Eight months after his visit, Pastor Todd received a phone call from an executive with the Jamestown Foundation.  The executive was tart at first, but warmed after Pastor Todd assured him that his goal was not to create trouble or controversy, but to help the Foundation present the most accurate history of the Settlement.


Their conversation let to a meeting of the Jamestown Settlement historians, who confessed that Pastor Todd’s research was correct.  The eventual result was a memorandum sent to all of Jamestown’s museum program assistants, asking them to present “a more comprehensive picture” of the Jamestown colony’s mission. In particular, they should teach visitor on the guided tours that the “first motivation mentioned in the 1606 charter is to spread the Christian religion.”

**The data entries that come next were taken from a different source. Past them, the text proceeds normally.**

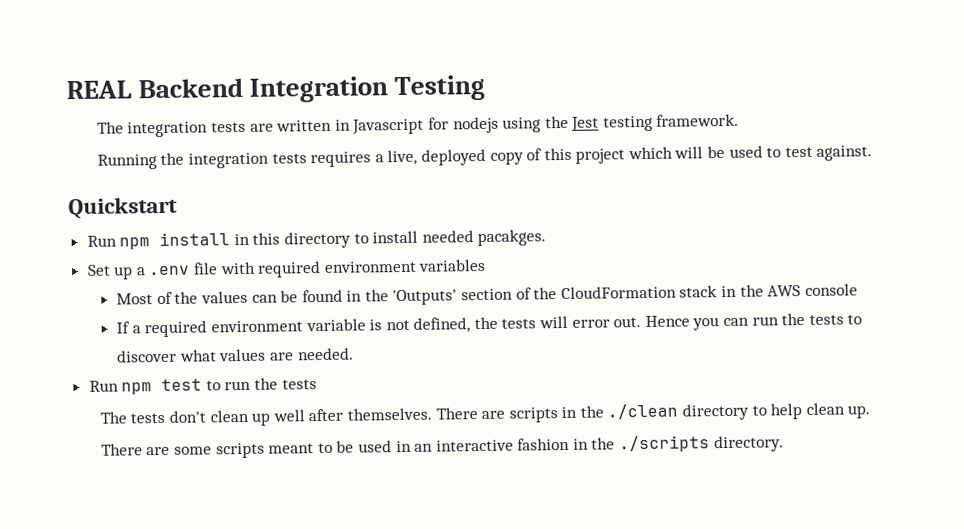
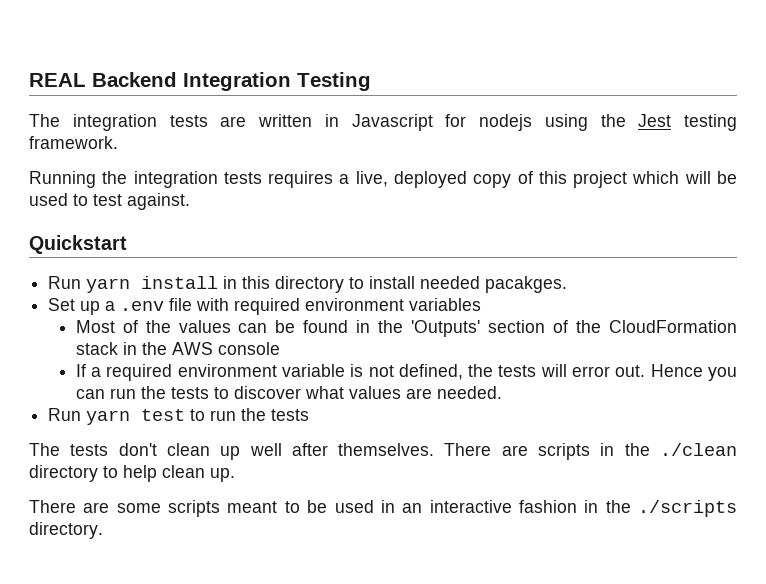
[119,237,151,250] npm -> [86,278,131,293] yarn
[121,382,153,395] npm -> [86,410,131,425] yarn

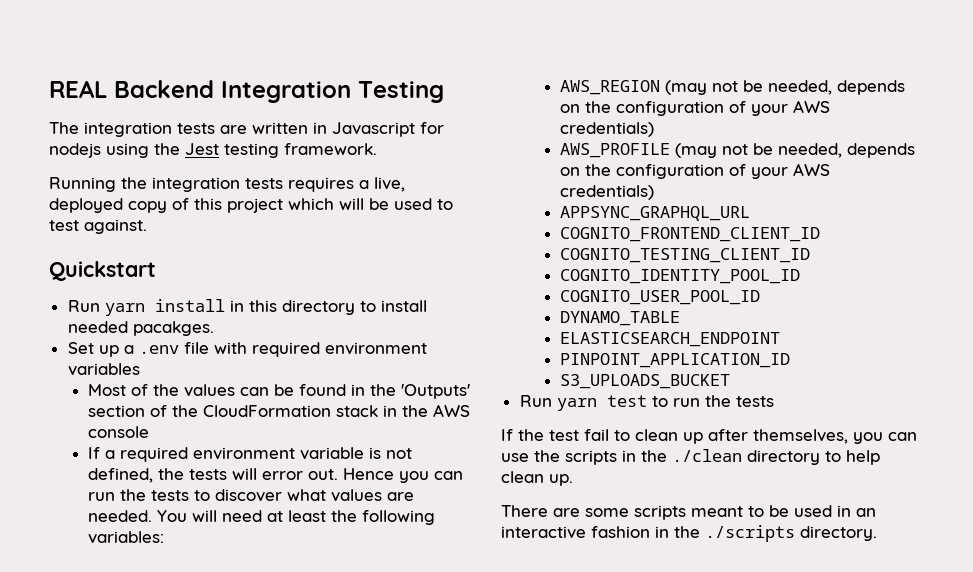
(502, 392) none -> [157,510,436,525] [88,531,165,544] [560,80,906,95] [560,100,831,116] [560,122,655,137] [560,143,916,158] [560,163,831,179] [560,185,655,200] [560,206,751,221] [560,227,821,242] [560,248,811,263] [560,269,801,284] [560,290,761,305] [560,311,681,326] [560,332,781,347] [560,353,791,368] [560,374,731,389] You will need at least the following variables: // AWS_REGION (may not be needed, depends on the configuration of your AWS credentials) // AWS_PROFILE (may not be needed, depends on the configuration of your AWS credentials) // APPSYNC_GRAPHQL_URL // COGNITO_FRONTEND_CLIENT_ID // COGNITO_TESTING_CLIENT_ID // COGNITO_IDENTITY_POOL_ID // COGNITO_USER_POOL_ID // DYNAMO_TABLE // ELASTICSEARCH_ENDPOINT // PINPOINT_APPLICATION_ID // S3_UPLOADS_BUCKET
[29,443,528,460] The tests don't clean up well after themselves. There are -> [501,429,917,444] [501,450,560,462] If the test fail to clean up after themselves, you can use the

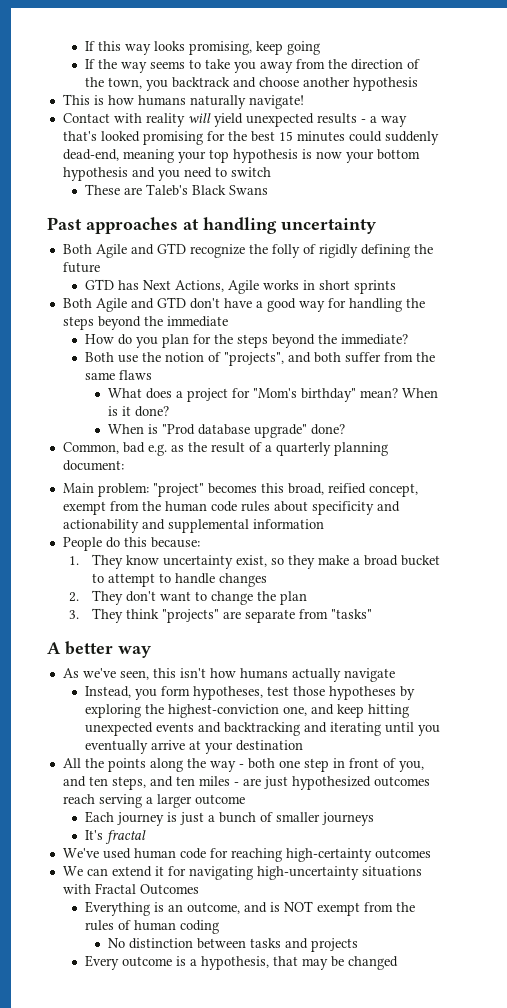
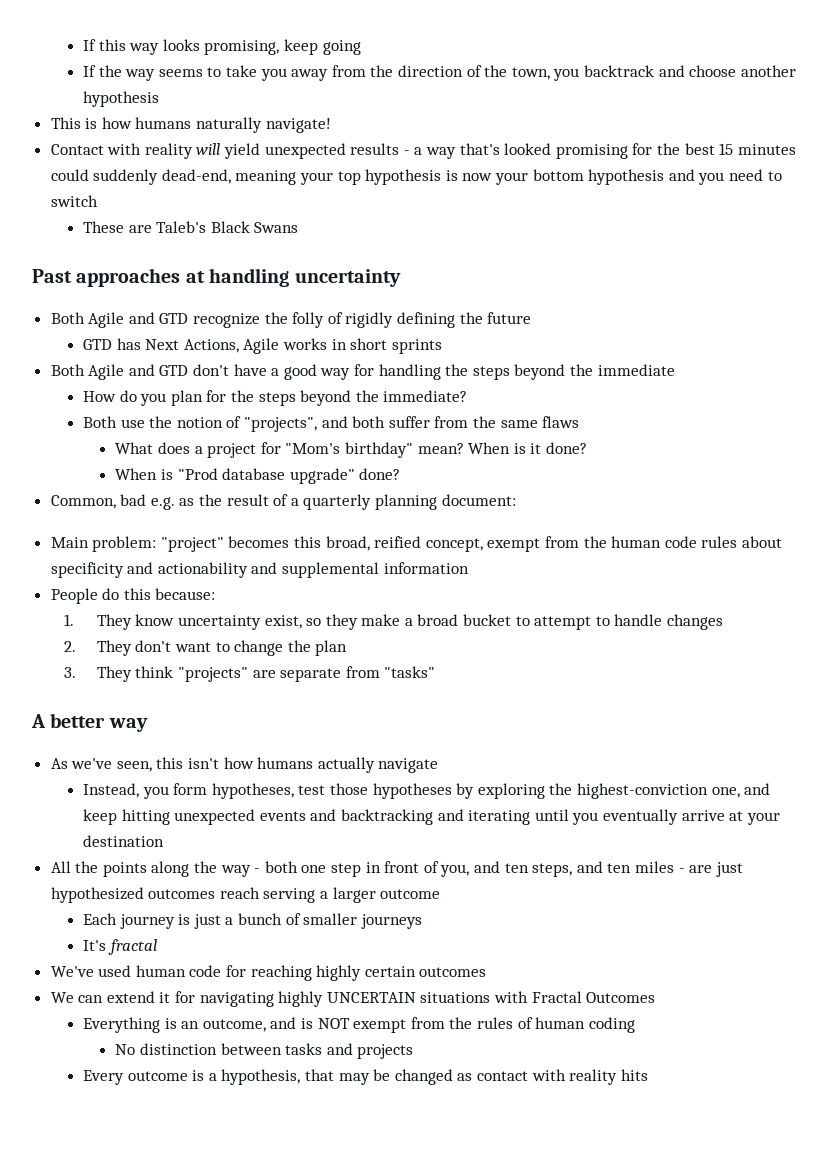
[285,848,372,862] high-certainty -> [316,965,416,981] highly certain
[256,866,359,880] high-uncertainty -> [278,991,416,1007] highly UNCERTAIN
(399, 963) none -> [457,1069,648,1085] as contact with reality hits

Coincidentally, in 2007 Pastor Todd was thrown into controversy again when he and a tour group visited the Washington Monument.  On December 6, 1884, an aluminum captions weighing 100 ounces (the largest in that day) was placed on the very top of the Washington Monument, completing its long-delayed construction.  On the National Park Service website, it describes what is etched on the capstone: The west face read: “Corner Stone laid on bed of foundation, July 4, 1848.  First stone at height of 152 feet laid August 7, 1880.  Capstone set December 6, 1884”; and the east face read “LAUS DEO” [Praise be to God].  The north and south faces contained names of the commission and the key men in the work of completion.  Although weather-beaten, the inscription is still visible.

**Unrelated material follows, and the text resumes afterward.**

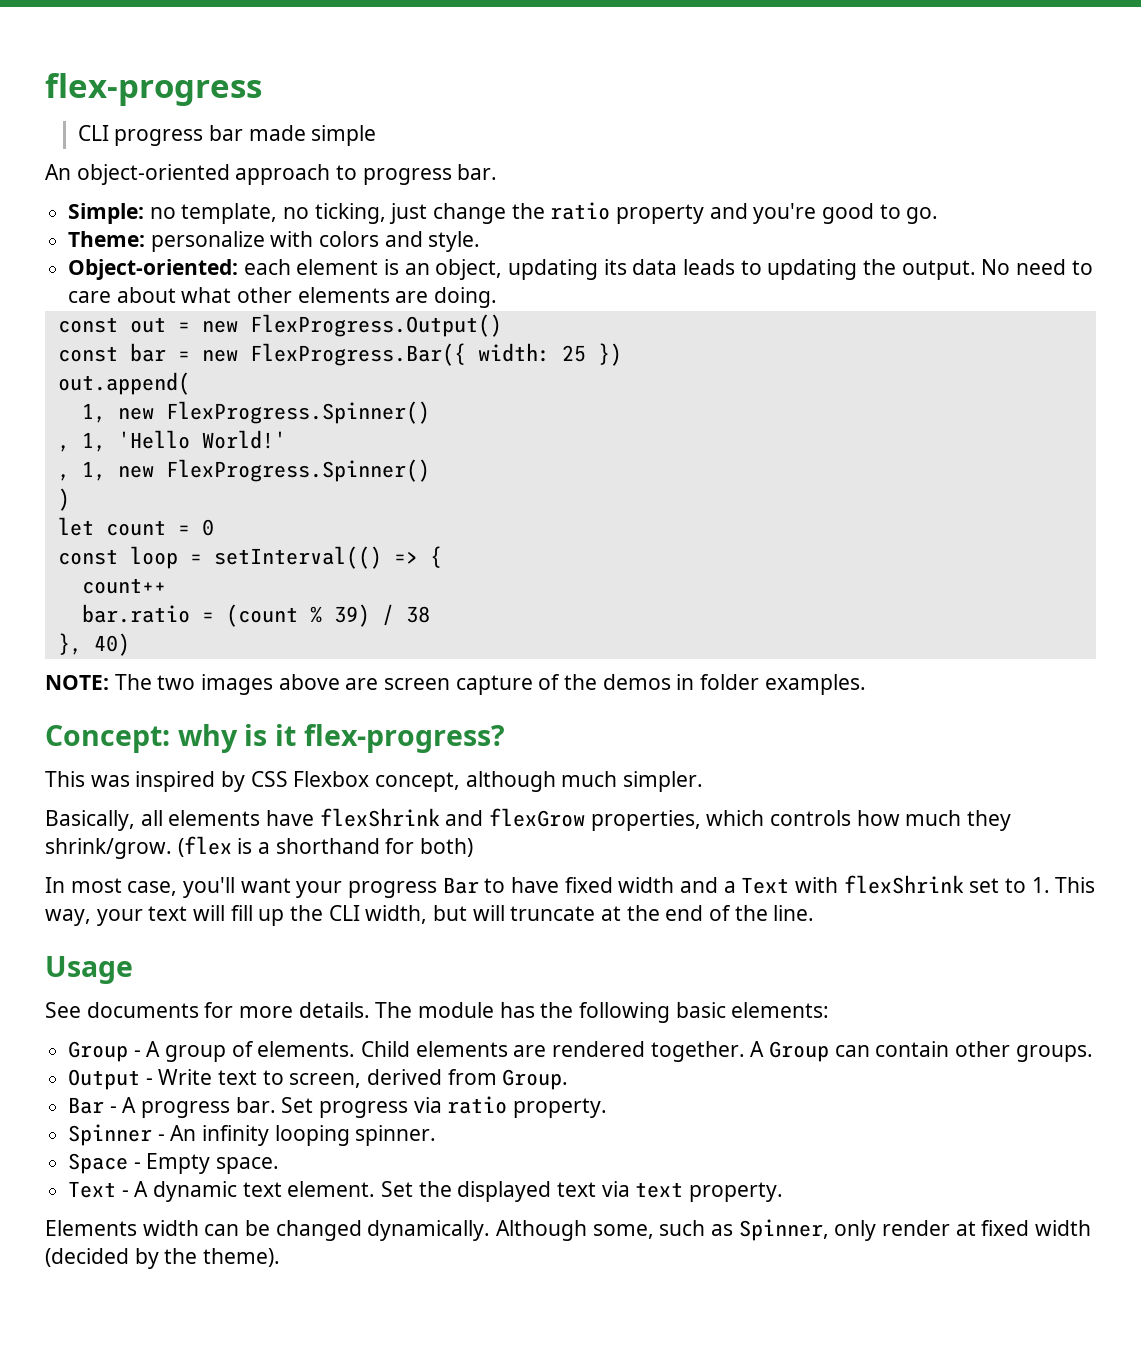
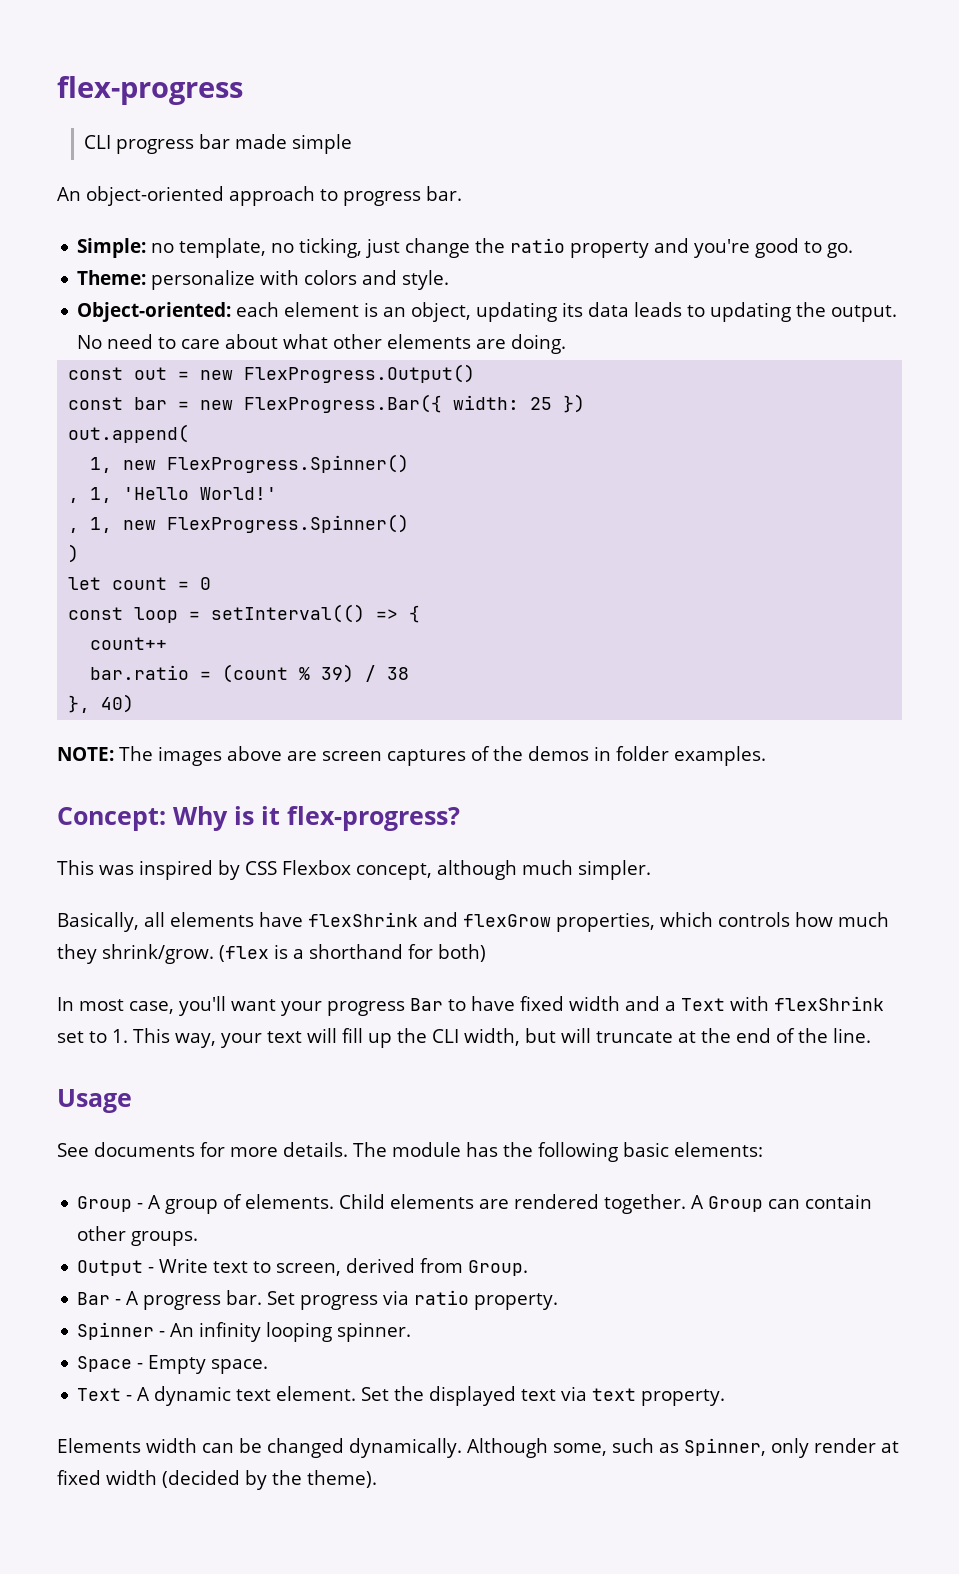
[157,675,196,690] two -> (153, 753) none
[455,675,533,695] capture -> [387,749,466,766] captures
[177,724,238,753] why -> [173,806,228,831] Why

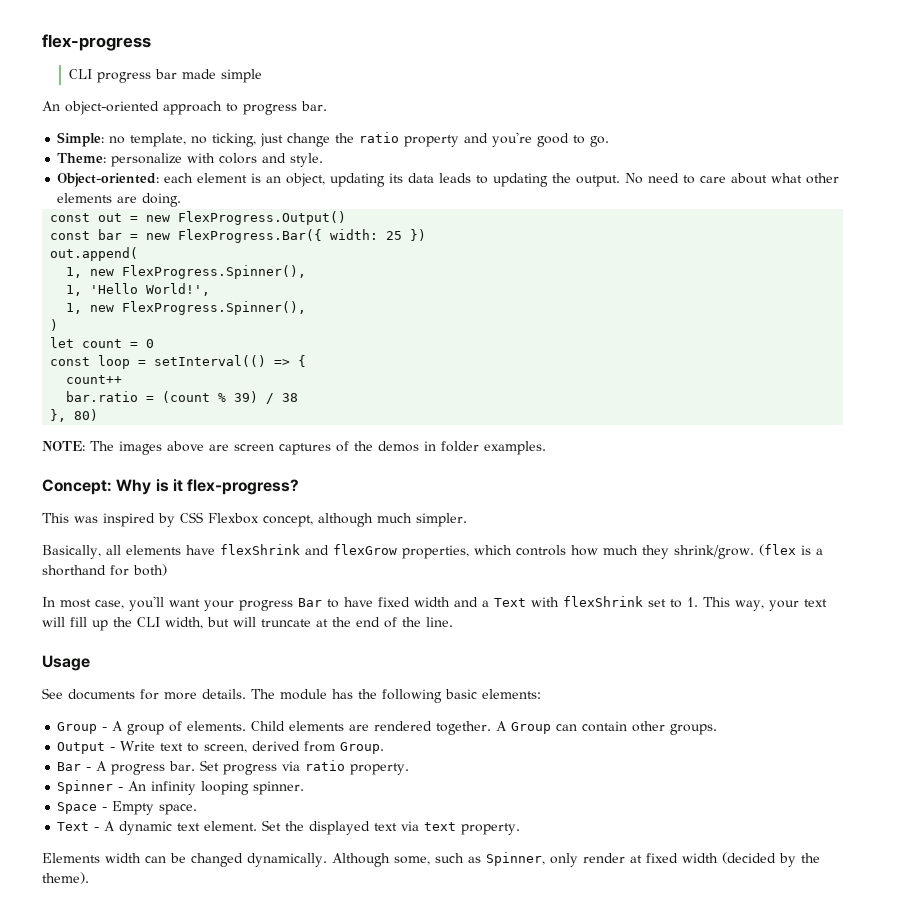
[167,454,410,473] [68,487,278,503] [68,514,410,533] FlexProgress.Spinner() // , 1, 'Hello World!' // , 1, new FlexProgress.Spinner() -> [122,265,307,279] [66,283,211,296] [66,301,307,315] FlexProgress.Spinner(), // 1, 'Hello World!', // 1, new FlexProgress.Spinner(),
[101,694,135,713] 40) -> [74,409,99,421] 80)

. . . . Because the capstone is not visible to the naked eye (at 555 feet up), the National Park Service created a replica some years back and placed it inside the monument, on the second floor from the top, as part of an elaborate display about the history of the capstone.  But what Pastor Todd and his tour group couldn’t see on the replica was the inscription “Laus Deo.”  They examined the three sides of the capstone replica (the fourth was pressed up against the wall), trying to read the small print .  They read the larger wall display, and there was nothing mentioned about it there, either.  Pastor Todd went  back to the replica and pressed his head against the wall to seed down the hidden side of the replica.  There it was, barely visible to the naked eye.  When he asked on of the National Park Service representatives why the replica was pushed up against the wall so tight that you couldn’t see the inscription, her response was interesting. She said simply, “This isn’t a conspiracy.”


. . . . He discovered two photos of the replica, one from 2000 and the other from 2007.  He noticed that not only was the replica away from the wall in 2000, so that all four sides could be seen, but that the display sign for the capstone said:




            The builders searched for an appropriate metal for the apex that would not

tarnish and would act as a lightning rod. They chose one of the rarest metals of time, aluminum.  The casting was inscribe with the phrase, Laus Deo, (Praise be to God).

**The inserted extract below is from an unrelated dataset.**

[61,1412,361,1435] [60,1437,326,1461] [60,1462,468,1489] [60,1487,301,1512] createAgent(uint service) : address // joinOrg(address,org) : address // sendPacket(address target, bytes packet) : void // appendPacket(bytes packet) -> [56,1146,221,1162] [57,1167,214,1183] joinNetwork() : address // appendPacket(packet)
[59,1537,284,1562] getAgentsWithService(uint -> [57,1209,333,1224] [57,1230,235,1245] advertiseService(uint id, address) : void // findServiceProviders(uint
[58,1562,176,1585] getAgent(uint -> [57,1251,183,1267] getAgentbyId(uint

In 2007, the small sign had been changed to eliminate the last sentence:




            The builders searched for appropriate metal for the cap that would not

            tarnish and would act as a lightning rod.  The chose one of the rarest

           metals of time- aluminum.


. . . . Pastor Todd mounted another campaign to get the truth out: with letters, articles, and interviews, which let to the National Park Service correcting the display.  Just five days after World Net Daily broke the news online, the National Park Service had received hundreds of thousands of emails about this monumental omission.  At the same time Fox News had a live broadcast at the Washington Monument, during which time their reporter discovered the display sign for the capstone replica had already been mysteriously replaced-complete with the explanations of Laus Deo!